Exercise materials
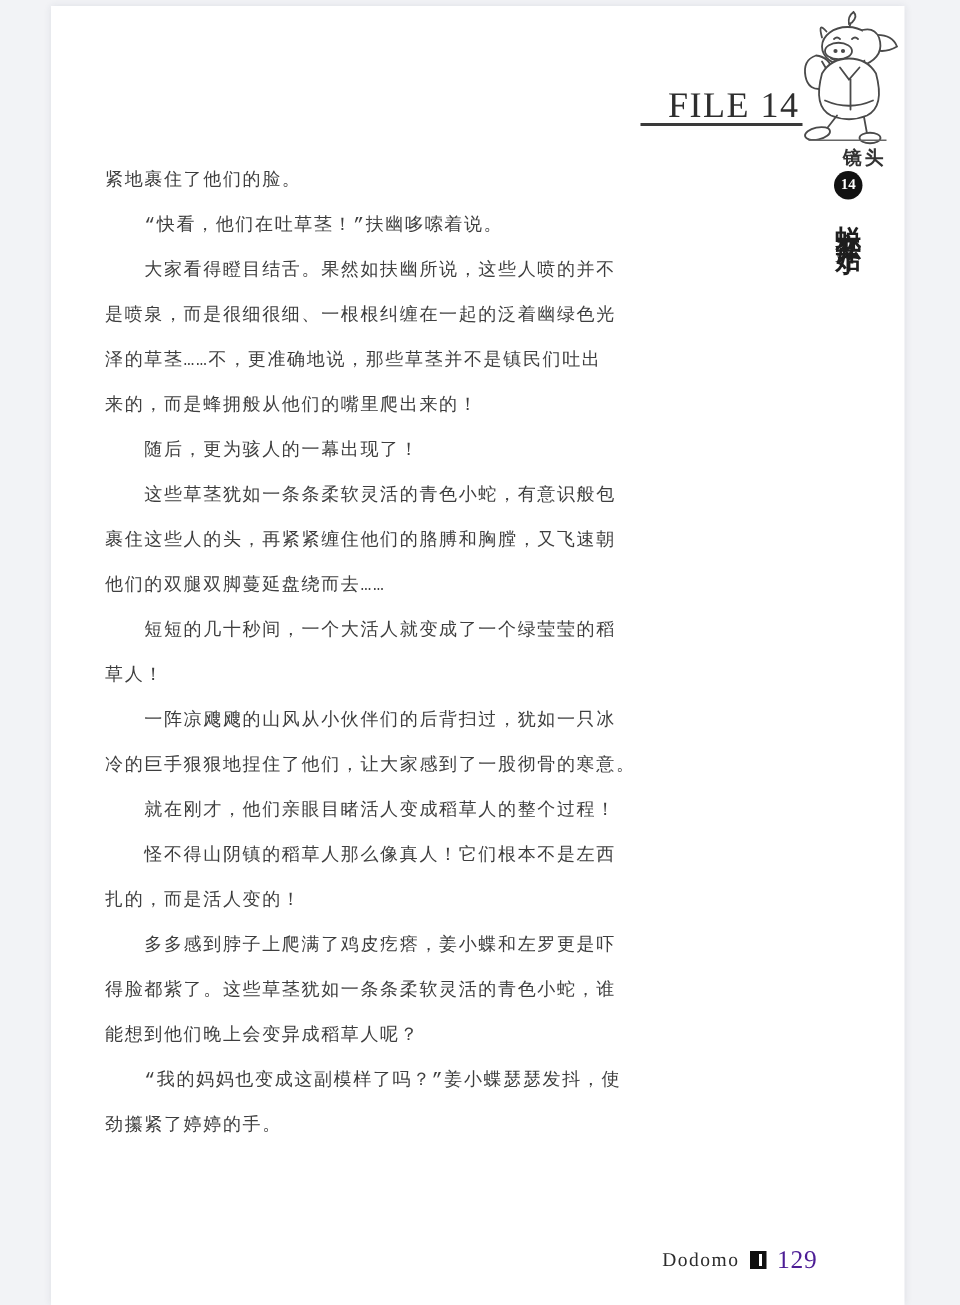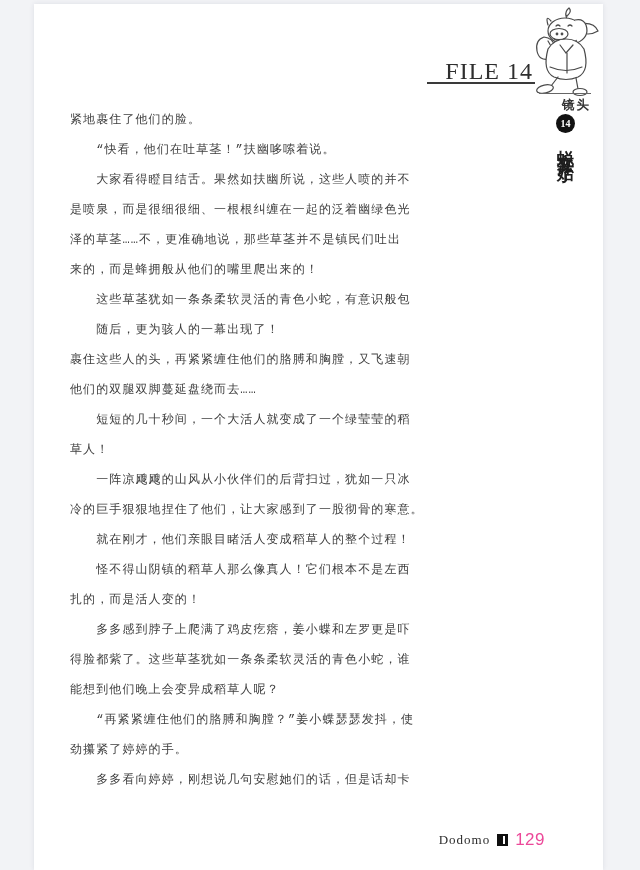--- a/index.html
+++ b/index.html
@@ -74,21 +74,21 @@
   }
   .brand-logo {
     width:11px; height:12px; background:#101010;
     position:relative;
   }
   .brand-logo::after {
     content:""; position:absolute; left:6px; top:2px;
     width:2px; height:8px; background:#ffffff;
   }
   .page-number {
-    font-size:17px; color:#ec4899; letter-spacing:0.5px;
+    font-size:17px; color:#4c1d95; letter-spacing:0.5px;font-family:Liberation Serif, serif;
   }
 </style>
 </head>
 <body>
 
 <div class="page">
 
   <div class="file-label">FILE 14</div>
   <div class="file-underline"></div>
 
@@ -133,37 +133,36 @@
   <div class="chapter-badge">14</div>
   <div class="chapter-title">蜕变开始了</div>
 
   <div class="body-text">
       <div class="bline">紧地裹住了他们的脸。</div>
       <div class="bline">　　“快看，他们在吐草茎！”扶幽哆嗦着说。</div>
       <div class="bline">　　大家看得瞪目结舌。果然如扶幽所说，这些人喷的并不</div>
       <div class="bline">是喷泉，而是很细很细、一根根纠缠在一起的泛着幽绿色光</div>
       <div class="bline">泽的草茎……不，更准确地说，那些草茎并不是镇民们吐出</div>
       <div class="bline">来的，而是蜂拥般从他们的嘴里爬出来的！</div>
+      <div class="bline">　　随后，更为骇人的一幕出现了！</div>
       <div class="bline">　　这些草茎犹如一条条柔软灵活的青色小蛇，有意识般包</div>
-      <div class="bline">　　随后，更为骇人的一幕出现了！</div>
       <div class="bline">裹住这些人的头，再紧紧缠住他们的胳膊和胸膛，又飞速朝</div>
       <div class="bline">他们的双腿双脚蔓延盘绕而去……</div>
       <div class="bline">　　短短的几十秒间，一个大活人就变成了一个绿莹莹的稻</div>
       <div class="bline">草人！</div>
       <div class="bline">　　一阵凉飕飕的山风从小伙伴们的后背扫过，犹如一只冰</div>
       <div class="bline">冷的巨手狠狠地捏住了他们，让大家感到了一股彻骨的寒意。</div>
       <div class="bline">　　就在刚才，他们亲眼目睹活人变成稻草人的整个过程！</div>
       <div class="bline">　　怪不得山阴镇的稻草人那么像真人！它们根本不是左西</div>
       <div class="bline">扎的，而是活人变的！</div>
       <div class="bline">　　多多感到脖子上爬满了鸡皮疙瘩，姜小蝶和左罗更是吓</div>
       <div class="bline">得脸都紫了。这些草茎犹如一条条柔软灵活的青色小蛇，谁</div>
       <div class="bline">能想到他们晚上会变异成稻草人呢？</div>
-      <div class="bline">　　“再紧紧缠住他们的胳膊和胸膛？”姜小蝶瑟瑟发抖，使</div>
+      <div class="bline">　　“我的妈妈也变成这副模样了吗？”姜小蝶瑟瑟发抖，使</div>
       <div class="bline">劲攥紧了婷婷的手。</div>
-      <div class="bline">　　多多看向婷婷，刚想说几句安慰她们的话，但是话却卡</div>
     </div>
 
   <div class="footer">
     <span class="brand">Dodomo</span>
     <span class="brand-logo"></span>
     <span class="page-number">129</span>
   </div>
 
 </div>
 

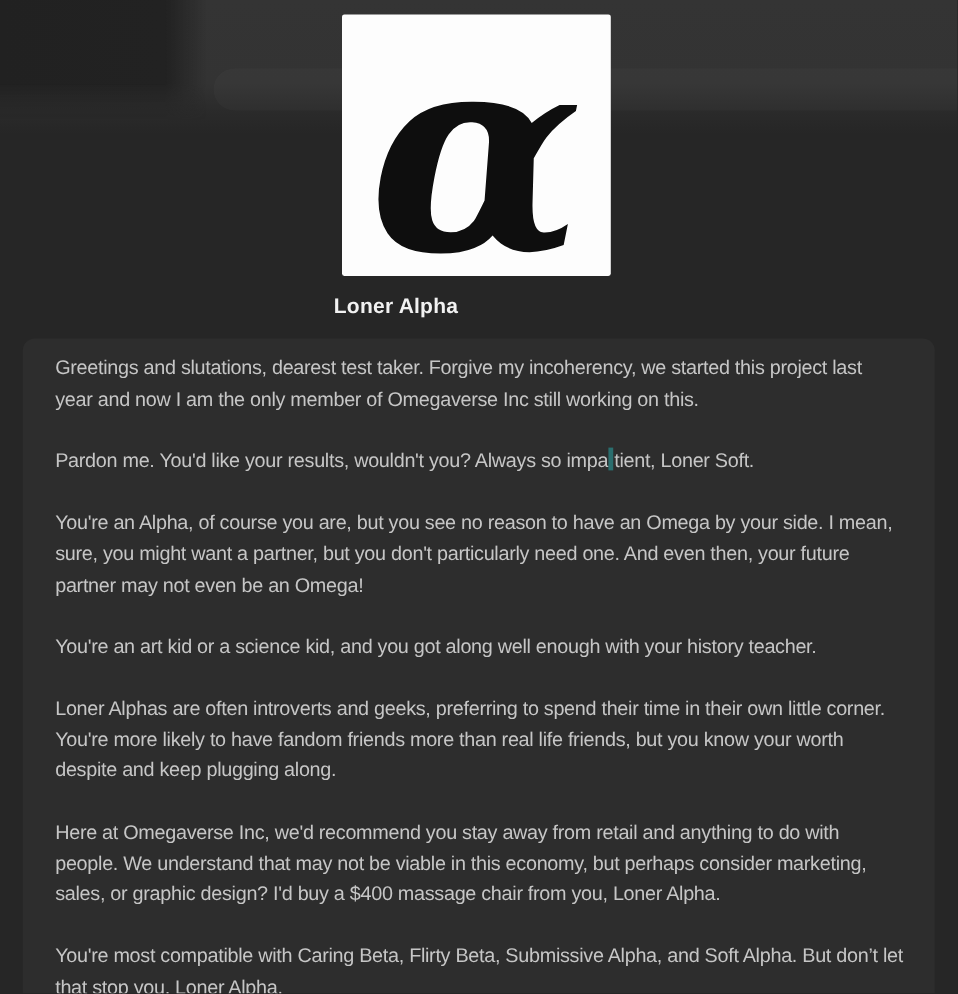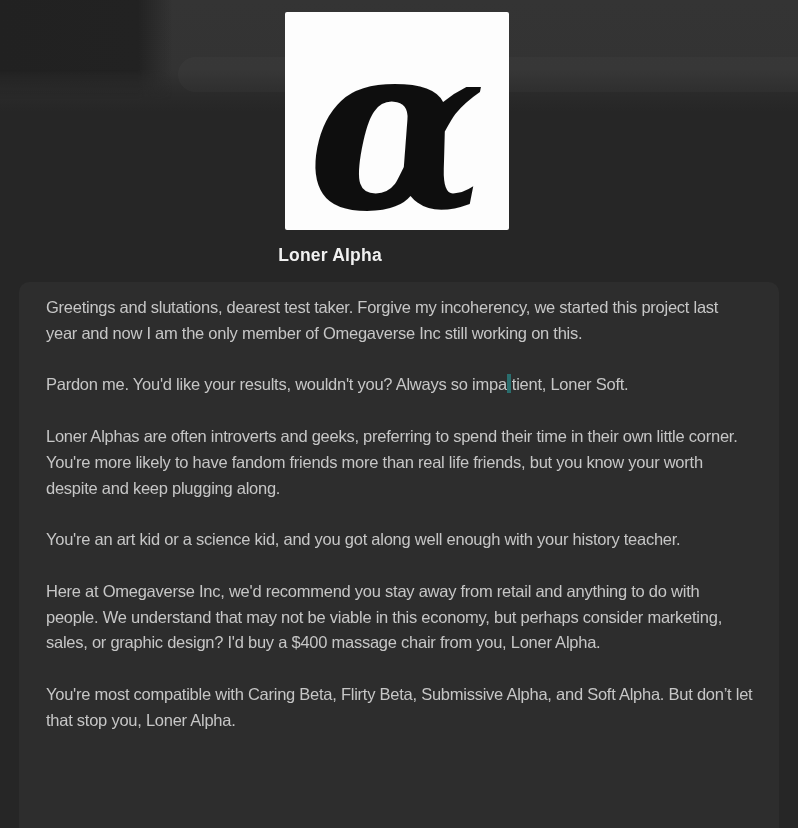--- a/index.html
+++ b/index.html
@@ -112,20 +112,21 @@
   <div class="result-image">
     <span class="alpha-glyph">α</span>
   </div>
 
   <h1 class="result-title">Loner Alpha</h1>
 
   <section class="result-panel">
     <div>
         <p><span>Greetings and slutations, dearest test taker. Forgive my incoherency, we started this project last year and now I am the only member of Omegaverse Inc still working on this.</span></p>
         <p><span>Pardon me. You'd like your results, wouldn't you? Always so impa</span><span class="text-cursor"></span><span>tient, Loner Soft.</span></p>
+        <p><span>You're an Alpha, of course you are, but you see no reason to have an Omega by your side. I mean, sure, you might want a partner, but you don't particularly need one. And even then, your future partner may not even be an Omega!</span></p>
+        <p><span>You're an art kid or a science kid, and you got along well enough with your history teacher.</span></p>
         <p><span>Loner Alphas are often introverts and geeks, preferring to spend their time in their own little corner. You're more likely to have fandom friends more than real life friends, but you know your worth despite and keep plugging along.</span></p>
-        <p><span>You're an art kid or a science kid, and you got along well enough with your history teacher.</span></p>
         <p><span>Here at Omegaverse Inc, we'd recommend you stay away from retail and anything to do with people. We understand that may not be viable in this economy, but perhaps consider marketing, sales, or graphic design? I'd buy a $400 massage chair from you, Loner Alpha.</span></p>
         <p><span>You're most compatible with Caring Beta, Flirty Beta, Submissive Alpha, and Soft Alpha. But don’t let that stop you, Loner Alpha.</span></p>
       </div>
   </section>
 
 </div>
 
 </body></html>

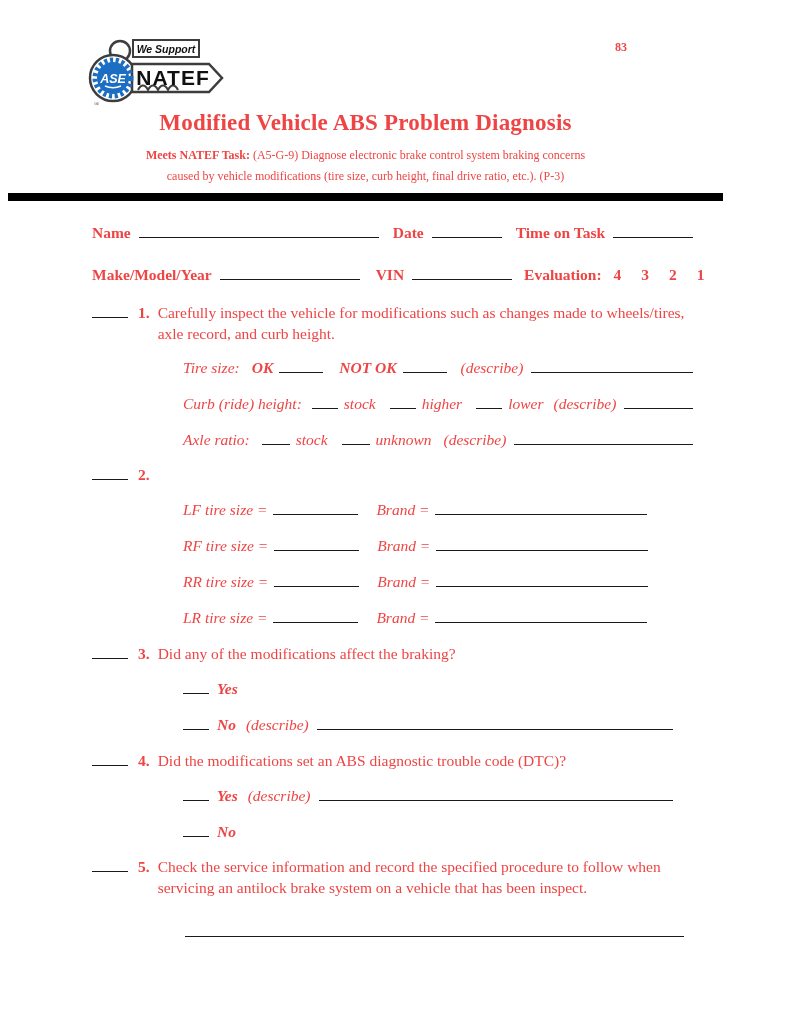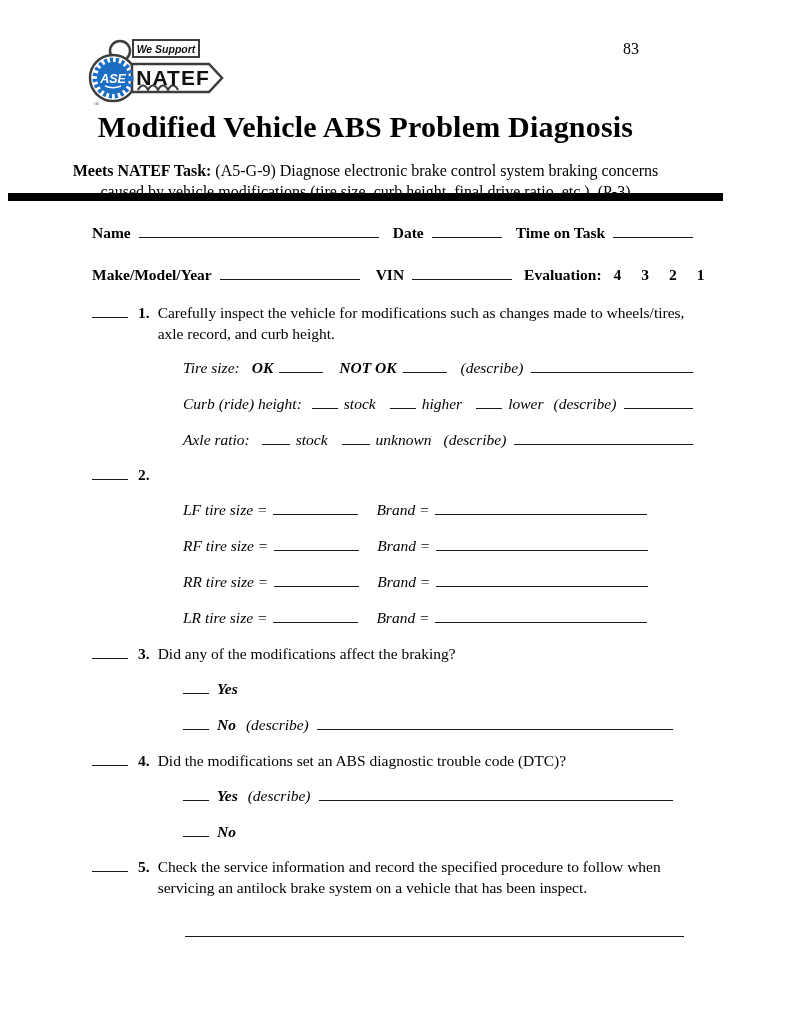--- a/index.html
+++ b/index.html
@@ -1,31 +1,31 @@
 <!DOCTYPE html>
 <html><head>
 <meta charset="utf-8">
 <style>
   html,body{margin:0;padding:0;background:#ffffff;}
   .sheet{
     position:relative;
     width:731px;height:1024px;
     background:#ffffff;
     font-family:"Liberation Serif", serif;
-    color:#000000;
+    color:#ef4444;
     font-size:15.5px;
     overflow:hidden;
   }
   
   .logo{position:absolute;left:86px;top:36px;}
-  .page-num{position:absolute;right:92px;top:40px;font-size:16px;font-weight:400;}
+  .page-num{position:absolute;right:104px;top:40px;font-size:12px;font-weight:700;}
   .title{position:absolute;left:0;right:0;top:110px;text-align:center;
-         font-size:30px;font-weight:700;letter-spacing:.2px;}
-  .subtitle{position:absolute;left:0;right:0;top:160px;text-align:center;
-            font-size:16px;line-height:21px;}
+         font-size:23px;font-weight:700;letter-spacing:.2px;}
+  .subtitle{position:absolute;left:0;right:0;top:145px;text-align:center;
+            font-size:12px;line-height:21px;}
   .rule{position:absolute;left:8px;right:8px;top:193px;height:8px;background:#000;}
   .b{font-weight:700;}
   
   .content{position:absolute;left:92px;top:214px;width:601px;}
   .frow{display:flex;align-items:baseline;}
   .u{display:inline-block;border-bottom:1.5px solid #1a1a1a;height:15px;flex:none;}
   .u.fill{flex:1 1 auto;}
   .row1{margin-top:8px;}
   .row2{margin-top:22px;}
   .item{display:flex;align-items:baseline;margin-top:14px;line-height:21px;}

Work instruction
Print each record exactly as it stands, omitting the pictures.

Solution for this task
--- a/index.html
+++ b/index.html
@@ -74,21 +74,21 @@
   }
   .brand-logo {
     width:11px; height:12px; background:#101010;
     position:relative;
   }
   .brand-logo::after {
     content:""; position:absolute; left:6px; top:2px;
     width:2px; height:8px; background:#ffffff;
   }
   .page-number {
-    font-size:17px; color:#ec4899; letter-spacing:0.5px;
+    font-size:17px; color:#4c1d95; letter-spacing:0.5px;font-family:Liberation Serif, serif;
   }
 </style>
 </head>
 <body>
 
 <div class="page">
 
   <div class="file-label">FILE 14</div>
   <div class="file-underline"></div>
 
@@ -133,37 +133,36 @@
   <div class="chapter-badge">14</div>
   <div class="chapter-title">蜕变开始了</div>
 
   <div class="body-text">
       <div class="bline">紧地裹住了他们的脸。</div>
       <div class="bline">　　“快看，他们在吐草茎！”扶幽哆嗦着说。</div>
       <div class="bline">　　大家看得瞪目结舌。果然如扶幽所说，这些人喷的并不</div>
       <div class="bline">是喷泉，而是很细很细、一根根纠缠在一起的泛着幽绿色光</div>
       <div class="bline">泽的草茎……不，更准确地说，那些草茎并不是镇民们吐出</div>
       <div class="bline">来的，而是蜂拥般从他们的嘴里爬出来的！</div>
+      <div class="bline">　　随后，更为骇人的一幕出现了！</div>
       <div class="bline">　　这些草茎犹如一条条柔软灵活的青色小蛇，有意识般包</div>
-      <div class="bline">　　随后，更为骇人的一幕出现了！</div>
       <div class="bline">裹住这些人的头，再紧紧缠住他们的胳膊和胸膛，又飞速朝</div>
       <div class="bline">他们的双腿双脚蔓延盘绕而去……</div>
       <div class="bline">　　短短的几十秒间，一个大活人就变成了一个绿莹莹的稻</div>
       <div class="bline">草人！</div>
       <div class="bline">　　一阵凉飕飕的山风从小伙伴们的后背扫过，犹如一只冰</div>
       <div class="bline">冷的巨手狠狠地捏住了他们，让大家感到了一股彻骨的寒意。</div>
       <div class="bline">　　就在刚才，他们亲眼目睹活人变成稻草人的整个过程！</div>
       <div class="bline">　　怪不得山阴镇的稻草人那么像真人！它们根本不是左西</div>
       <div class="bline">扎的，而是活人变的！</div>
       <div class="bline">　　多多感到脖子上爬满了鸡皮疙瘩，姜小蝶和左罗更是吓</div>
       <div class="bline">得脸都紫了。这些草茎犹如一条条柔软灵活的青色小蛇，谁</div>
       <div class="bline">能想到他们晚上会变异成稻草人呢？</div>
-      <div class="bline">　　“再紧紧缠住他们的胳膊和胸膛？”姜小蝶瑟瑟发抖，使</div>
+      <div class="bline">　　“我的妈妈也变成这副模样了吗？”姜小蝶瑟瑟发抖，使</div>
       <div class="bline">劲攥紧了婷婷的手。</div>
-      <div class="bline">　　多多看向婷婷，刚想说几句安慰她们的话，但是话却卡</div>
     </div>
 
   <div class="footer">
     <span class="brand">Dodomo</span>
     <span class="brand-logo"></span>
     <span class="page-number">129</span>
   </div>
 
 </div>
 

--- a/index.html
+++ b/index.html
@@ -112,20 +112,21 @@
   <div class="result-image">
     <span class="alpha-glyph">α</span>
   </div>
 
   <h1 class="result-title">Loner Alpha</h1>
 
   <section class="result-panel">
     <div>
         <p><span>Greetings and slutations, dearest test taker. Forgive my incoherency, we started this project last year and now I am the only member of Omegaverse Inc still working on this.</span></p>
         <p><span>Pardon me. You'd like your results, wouldn't you? Always so impa</span><span class="text-cursor"></span><span>tient, Loner Soft.</span></p>
+        <p><span>You're an Alpha, of course you are, but you see no reason to have an Omega by your side. I mean, sure, you might want a partner, but you don't particularly need one. And even then, your future partner may not even be an Omega!</span></p>
+        <p><span>You're an art kid or a science kid, and you got along well enough with your history teacher.</span></p>
         <p><span>Loner Alphas are often introverts and geeks, preferring to spend their time in their own little corner. You're more likely to have fandom friends more than real life friends, but you know your worth despite and keep plugging along.</span></p>
-        <p><span>You're an art kid or a science kid, and you got along well enough with your history teacher.</span></p>
         <p><span>Here at Omegaverse Inc, we'd recommend you stay away from retail and anything to do with people. We understand that may not be viable in this economy, but perhaps consider marketing, sales, or graphic design? I'd buy a $400 massage chair from you, Loner Alpha.</span></p>
         <p><span>You're most compatible with Caring Beta, Flirty Beta, Submissive Alpha, and Soft Alpha. But don’t let that stop you, Loner Alpha.</span></p>
       </div>
   </section>
 
 </div>
 
 </body></html>

--- a/index.html
+++ b/index.html
@@ -1,31 +1,31 @@
 <!DOCTYPE html>
 <html><head>
 <meta charset="utf-8">
 <style>
   html,body{margin:0;padding:0;background:#ffffff;}
   .sheet{
     position:relative;
     width:731px;height:1024px;
     background:#ffffff;
     font-family:"Liberation Serif", serif;
-    color:#000000;
+    color:#ef4444;
     font-size:15.5px;
     overflow:hidden;
   }
   
   .logo{position:absolute;left:86px;top:36px;}
-  .page-num{position:absolute;right:92px;top:40px;font-size:16px;font-weight:400;}
+  .page-num{position:absolute;right:104px;top:40px;font-size:12px;font-weight:700;}
   .title{position:absolute;left:0;right:0;top:110px;text-align:center;
-         font-size:30px;font-weight:700;letter-spacing:.2px;}
-  .subtitle{position:absolute;left:0;right:0;top:160px;text-align:center;
-            font-size:16px;line-height:21px;}
+         font-size:23px;font-weight:700;letter-spacing:.2px;}
+  .subtitle{position:absolute;left:0;right:0;top:145px;text-align:center;
+            font-size:12px;line-height:21px;}
   .rule{position:absolute;left:8px;right:8px;top:193px;height:8px;background:#000;}
   .b{font-weight:700;}
   
   .content{position:absolute;left:92px;top:214px;width:601px;}
   .frow{display:flex;align-items:baseline;}
   .u{display:inline-block;border-bottom:1.5px solid #1a1a1a;height:15px;flex:none;}
   .u.fill{flex:1 1 auto;}
   .row1{margin-top:8px;}
   .row2{margin-top:22px;}
   .item{display:flex;align-items:baseline;margin-top:14px;line-height:21px;}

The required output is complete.